V-B Benefit of Modularity
We also discuss a case study for evaluating the modular flow generator approach itself over existing approaches based on parameterized Tcl generators [synopsys-solvnet-web, wang-hammer-isqed2020], which encourage implementing custom features in injected Tcl hooks (e.g., pre- and post- each step). This results in monolithic Tcl scripts that tangle many concerns (e.g., power domains, floorplan, chip IO, DFM) as opposed to our modular node approach which has one node per concern.
The design is DenseAccel16 and two previous iterations of the same design (less complex) in the same 16nm technology and metallization. All three iterations (we will call them DenseAccel16-1 through -3) included processing element tiles with power domains, but the first was monolithic Tcl and the second/third were built as modular flow generator nodes. The time to port power domains code from DenseAccel16-1 to DenseAccel16-2 was two months, while the time from DenseAccel16-2 to DenseAccel16-3 was two days, both for a single student. We attribute the time difference to the tangling of features in monolithic Tcl scripts, requiring our designers to spend months understanding every line of code and gathering all lines related to power domains into one place (and then debugging all of this in a loop). In contrast, moving from the second to the third design was far simpler because a single node captured all code related only to power domains, and this node was designed as a vendor package supplying code fragments across the flow.
V-C Reuse in MiniCGRA
MiniCGRA is a coarse-grain reconfigurable array (CGRA) derived from a portion of DenseAccel16, but implemented in an open-source SKY130 technology [skywater130-web]. Figure 10 and Table II illustrate the detailed breakdown of code reused, modified, added, and removed from the common library as well as from custom design-specific (but technology-agnostic) code from the DenseAccel16 codebase. Our breakdown also splits bars to visualize high-effort code designed for reuse, which are carefully written to derive important values from the technology library instead of hard-coding specific numbers. For example, the tile array placement automatically detects the width and height of both compute and memory tiles and lays them out in a grid to abut pins. This coding effort significantly increases reuse to a total of 82% for the final codebase. In summary, a modular approach allowed custom work to be cleanly inserted or replaced in the form of new modular nodes, mitigating the challenges of working on a large physical design codebase.
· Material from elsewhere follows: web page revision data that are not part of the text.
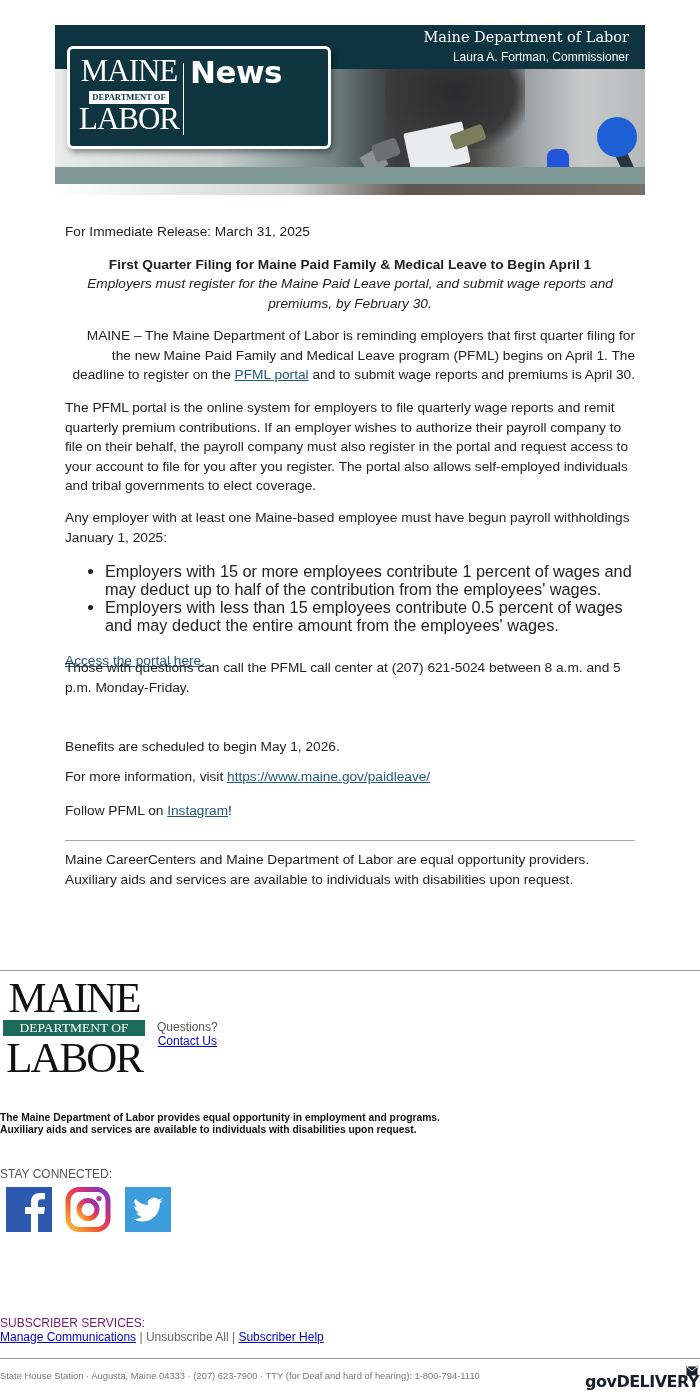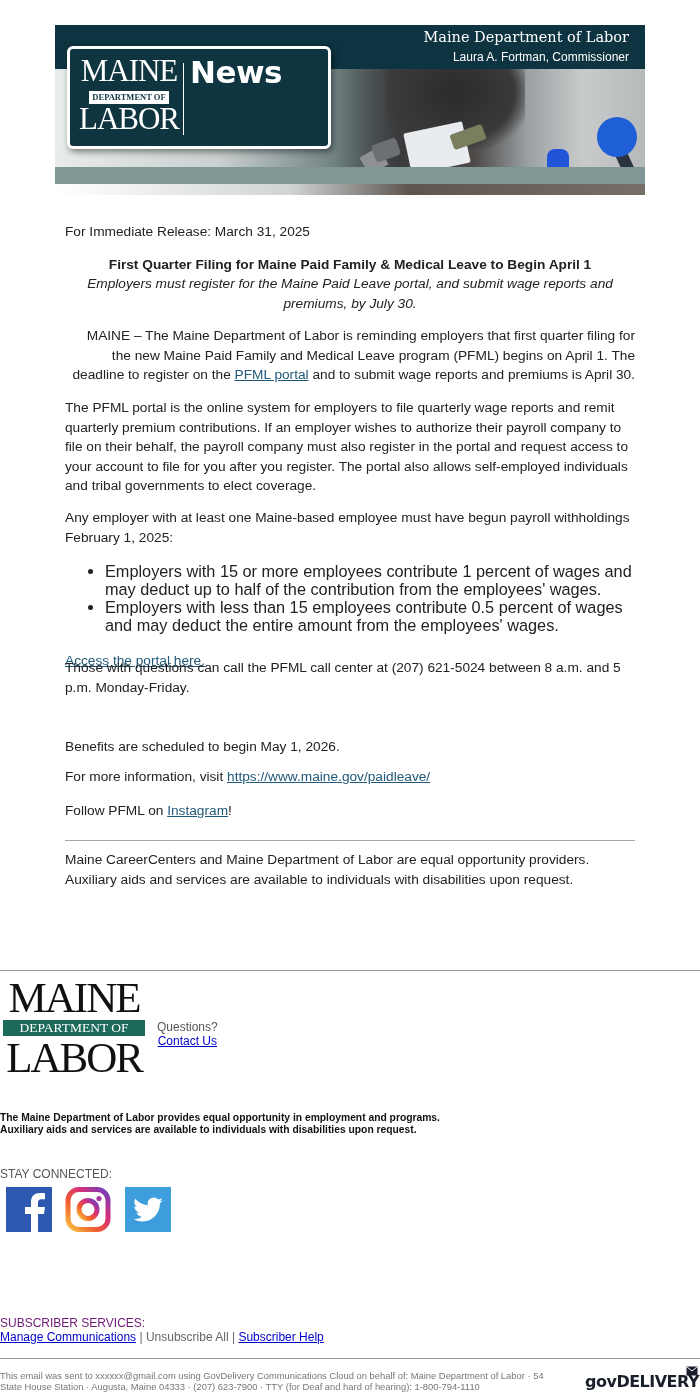"Employers must register for the" p.subhead { text: July -> February }
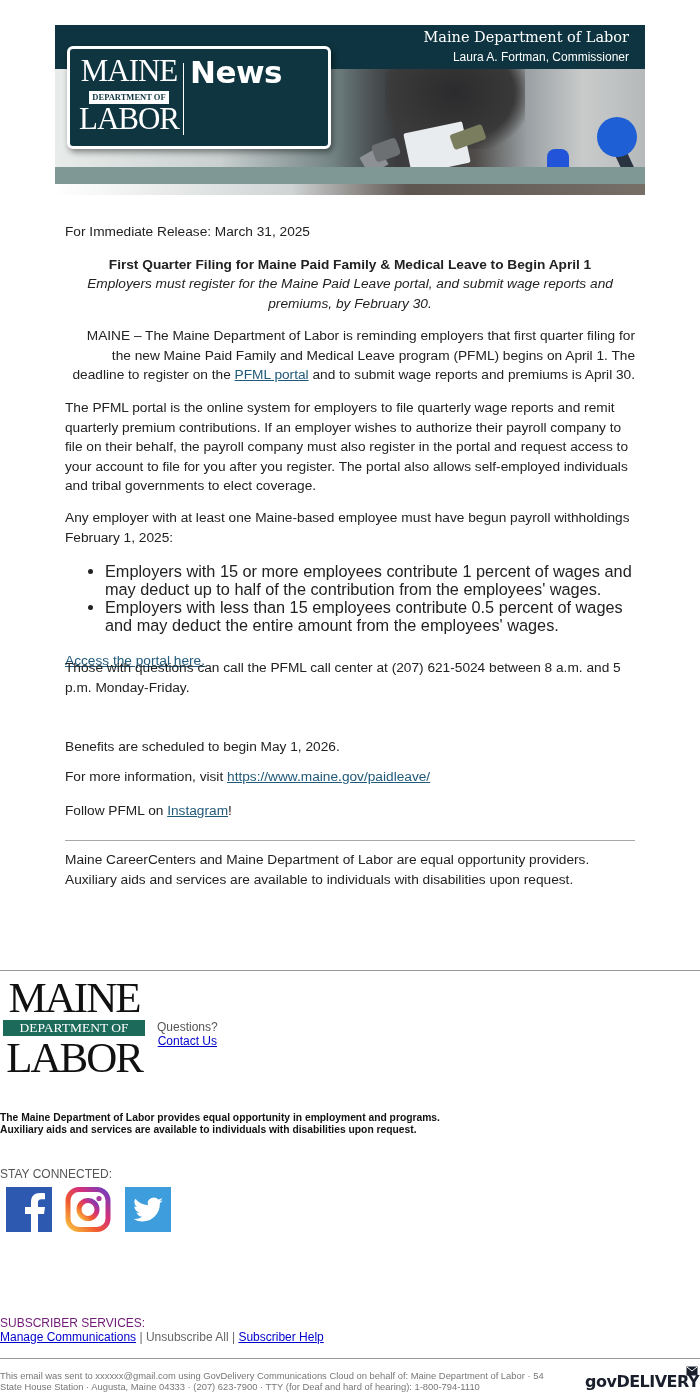"Any employer with at least" p.p3 { text: February -> January }
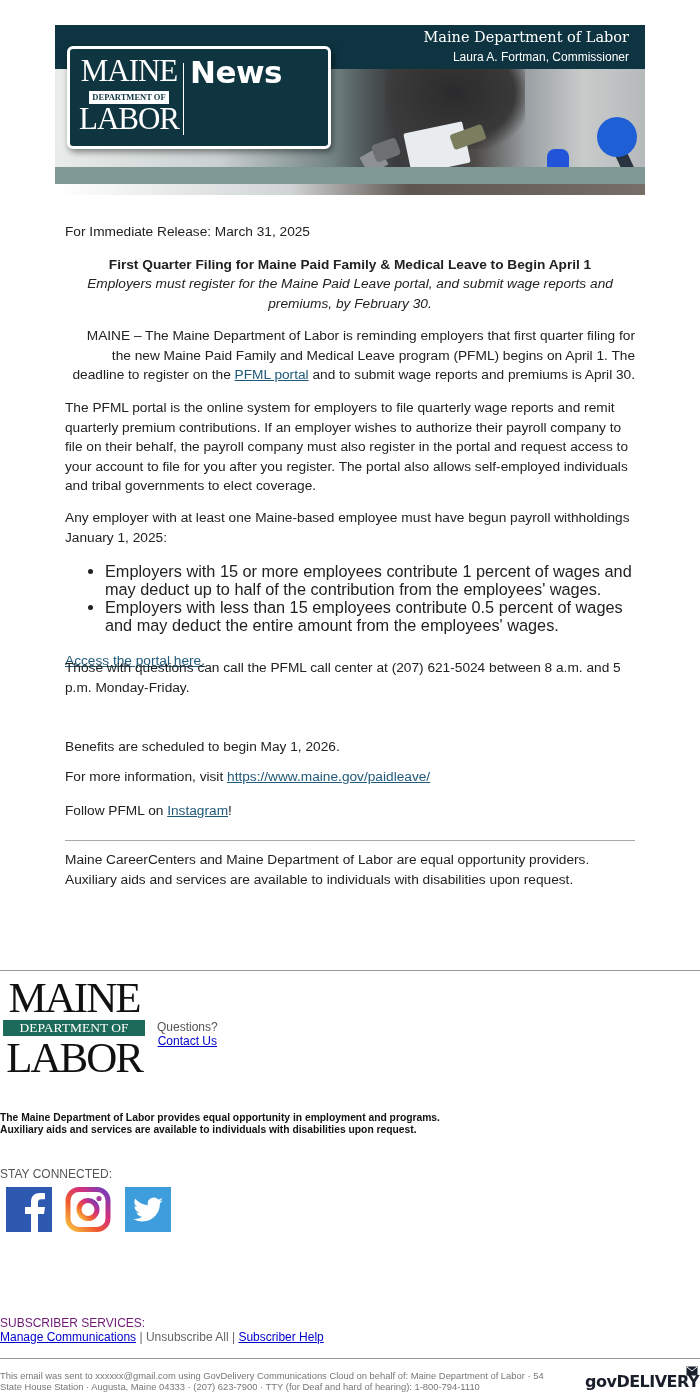"This email was sent to" div { html: <div>This email was sent to xxxxxx@gmail.com using GovDelivery Communications Cloud on behalf of: Maine Department of Labor · 54</div> -> none }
While physical designers would like modular and reusable flows, today’s tools, design approaches, and deadlines lead to flows being tuned aggressively and destroying reusable code. This paper presents a system vision and framework that can help physical design flows maximize the potential for significantly reducing design effort. Our modular flow generator approach provides the abstractions for composing coarse-grain and fine-grain code fragments and provides mechanisms for embedding checks and extending Tcl (i.e., a framework for gradual typing) to ensure that these properties hold. We developed a concrete implementation of our modular flow generator approach and fabricated silicon prototypes in multiple technologies to demonstrate the potential for significantly reducing design effort in future flows.